Index: The Book of Statistical ProofsProbability DistributionsMultivariate continuous distributionsMultivariate normal distribution ▷ Independence of products

Theorem: Let $X$ be an $n \times 1$ random vector following a multivariate normal distribution:

\[\label{eq:mvn} X \sim \mathcal{N}(\mu, \Sigma)\]

and consider two matrices $A \in \mathbb{R}^{k \times n}$ and $B \in \mathbb{R}^{l \times n}$. Then, $AX$ and $BX$ are independent, if and only if the cross-matrix product, weighted with the covariance matrix is equal to the zero matrix:

\[\label{eq:mvn-indprod} AX \quad \text{and} \quad BX \quad \text{ind.} \quad \Leftrightarrow \quad A \Sigma B^\mathrm{T} = 0_{kl} \; .\]

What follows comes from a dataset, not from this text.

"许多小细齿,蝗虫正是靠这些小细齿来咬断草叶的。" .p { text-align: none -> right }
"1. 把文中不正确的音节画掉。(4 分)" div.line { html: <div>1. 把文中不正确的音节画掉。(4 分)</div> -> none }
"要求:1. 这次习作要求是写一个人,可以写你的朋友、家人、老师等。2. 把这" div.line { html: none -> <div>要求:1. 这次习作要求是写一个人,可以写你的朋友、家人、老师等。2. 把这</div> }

Proof: Define a new random vector $C$ as

\[\label{eq:C} C = \left[ \begin{array}{c} A \\ B \end{array} \right] \in \mathbb{R}^{(k+l) \times n} \; .\]

Then, due to the linear transformation theorem, we have

\[\label{eq:CX} CX = \left[ \begin{array}{c} AX \\ BX \end{array} \right] \sim \mathcal{N}\left( \left[ \begin{array}{c} A\mu \\ B\mu \end{array} \right], C \Sigma C^\mathrm{T} \right)\]

with the combined covariance matrix

\[\label{eq:CSC} C \Sigma C^\mathrm{T} = \left[ \begin{array}{cc} A \Sigma A^\mathrm{T} & A \Sigma B^\mathrm{T} \\ B \Sigma A^\mathrm{T} & B \Sigma B^\mathrm{T} \end{array} \right] \; .\]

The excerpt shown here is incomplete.